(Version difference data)
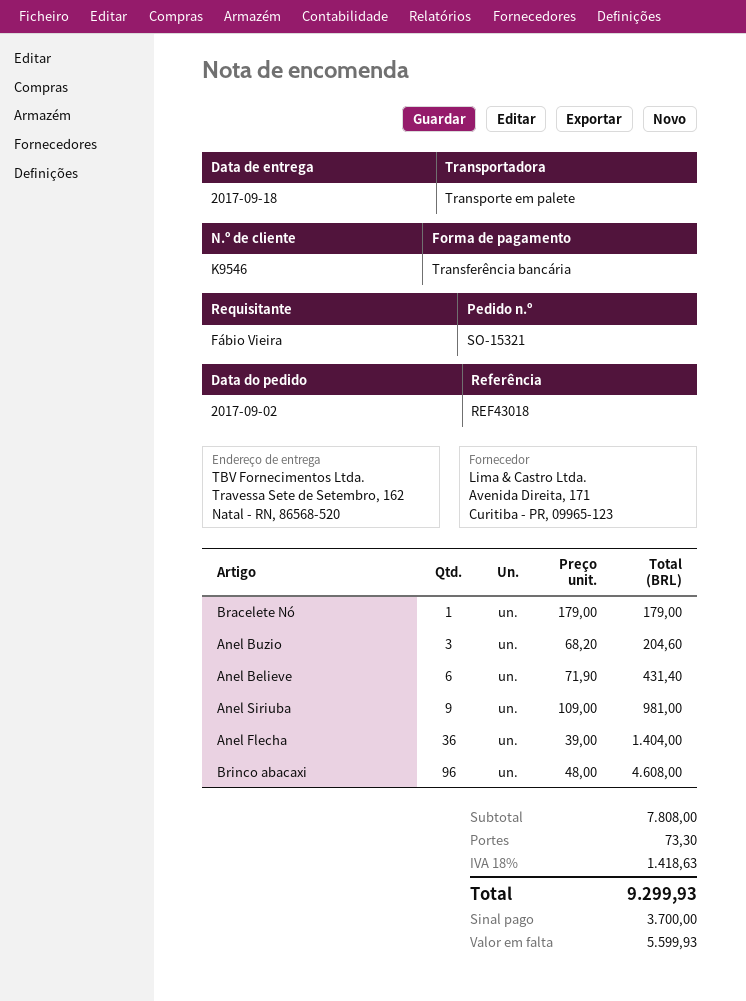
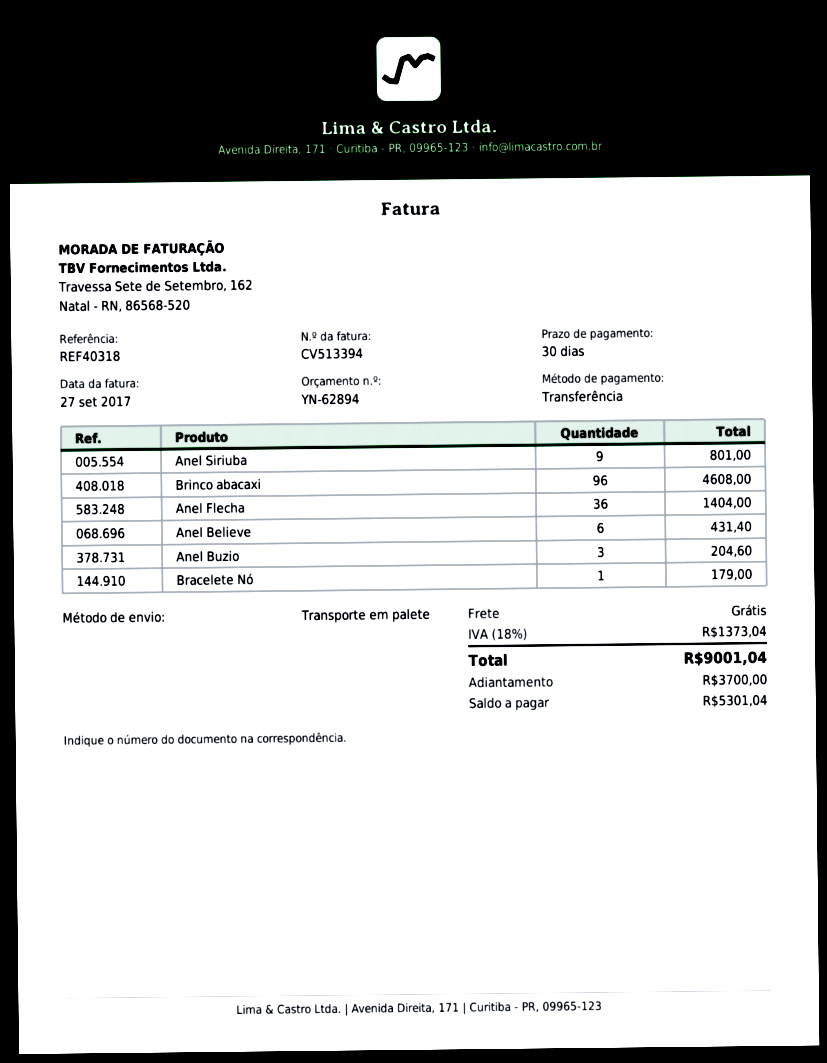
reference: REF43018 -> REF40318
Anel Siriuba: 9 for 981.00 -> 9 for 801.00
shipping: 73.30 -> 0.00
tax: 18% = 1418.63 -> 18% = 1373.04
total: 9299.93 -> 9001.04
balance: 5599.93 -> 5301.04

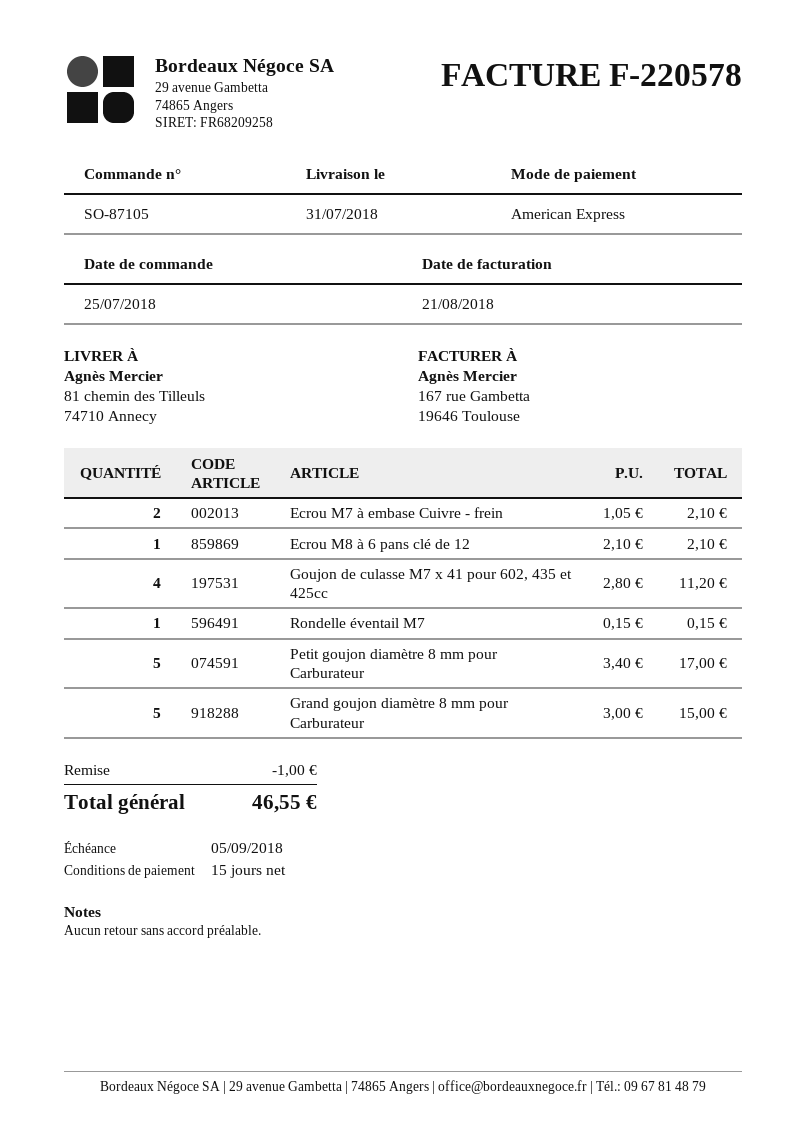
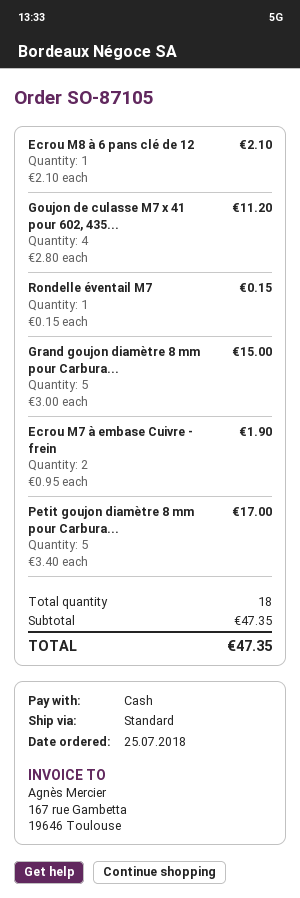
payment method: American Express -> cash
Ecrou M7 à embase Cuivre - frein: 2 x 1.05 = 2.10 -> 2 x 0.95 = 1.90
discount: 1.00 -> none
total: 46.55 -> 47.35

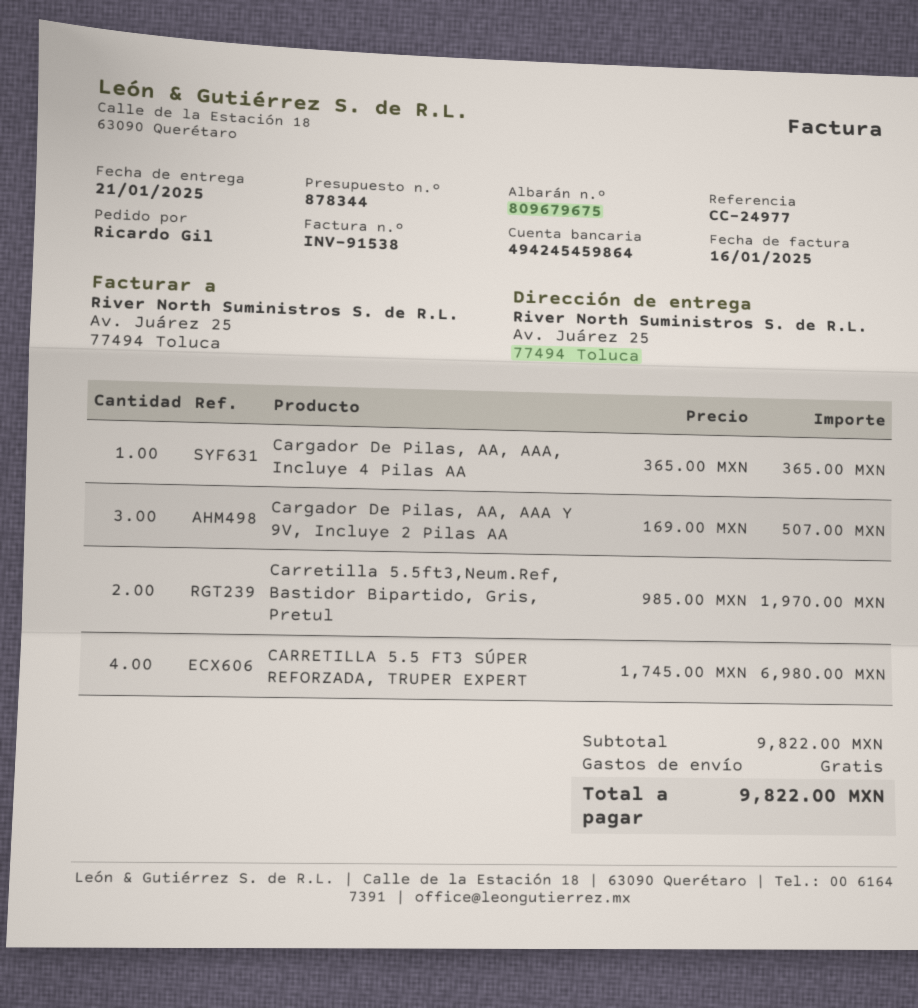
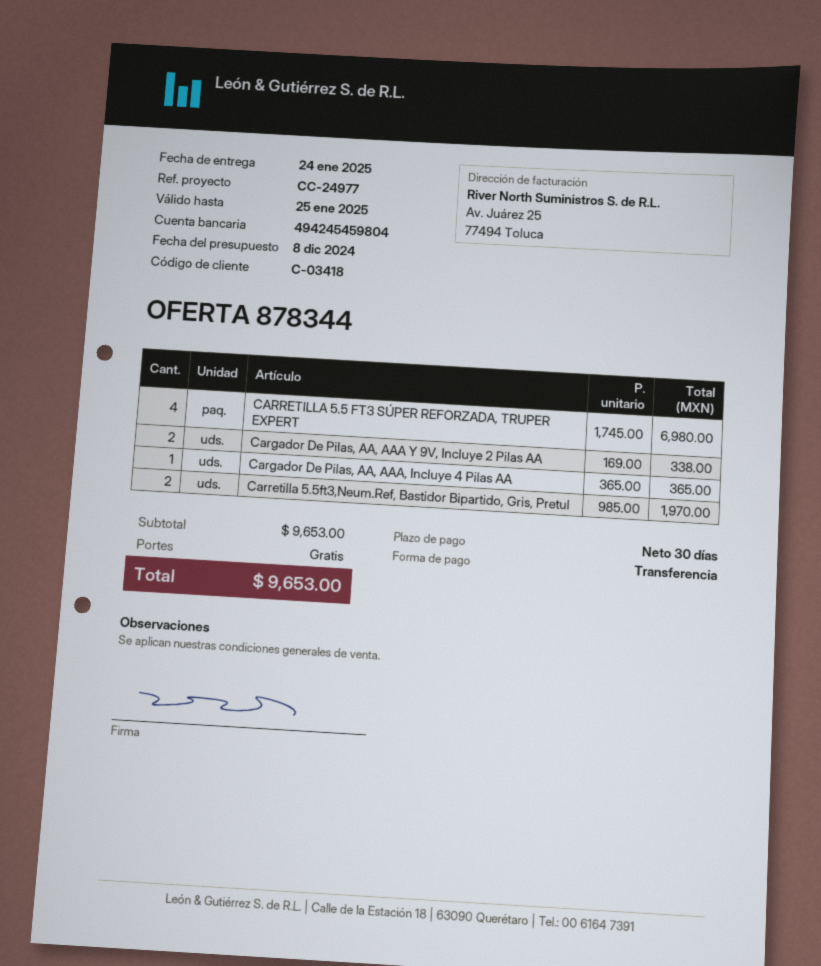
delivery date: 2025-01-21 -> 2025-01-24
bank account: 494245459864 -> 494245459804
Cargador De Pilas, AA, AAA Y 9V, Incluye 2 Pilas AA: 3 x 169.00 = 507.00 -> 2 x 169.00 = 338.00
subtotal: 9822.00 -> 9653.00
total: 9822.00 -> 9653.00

= WORK ORDER =
Copy word for word each line of the data above, from the first through the one containing "delivery date: 2025-01-21 -> 2025-01-24", and include no pictures.

= PROBLEM SOLUTION =
reference: REF43018 -> REF40318
Anel Siriuba: 9 for 981.00 -> 9 for 801.00
shipping: 73.30 -> 0.00
tax: 18% = 1418.63 -> 18% = 1373.04
total: 9299.93 -> 9001.04
balance: 5599.93 -> 5301.04

payment method: American Express -> cash
Ecrou M7 à embase Cuivre - frein: 2 x 1.05 = 2.10 -> 2 x 0.95 = 1.90
discount: 1.00 -> none
total: 46.55 -> 47.35

delivery date: 2025-01-21 -> 2025-01-24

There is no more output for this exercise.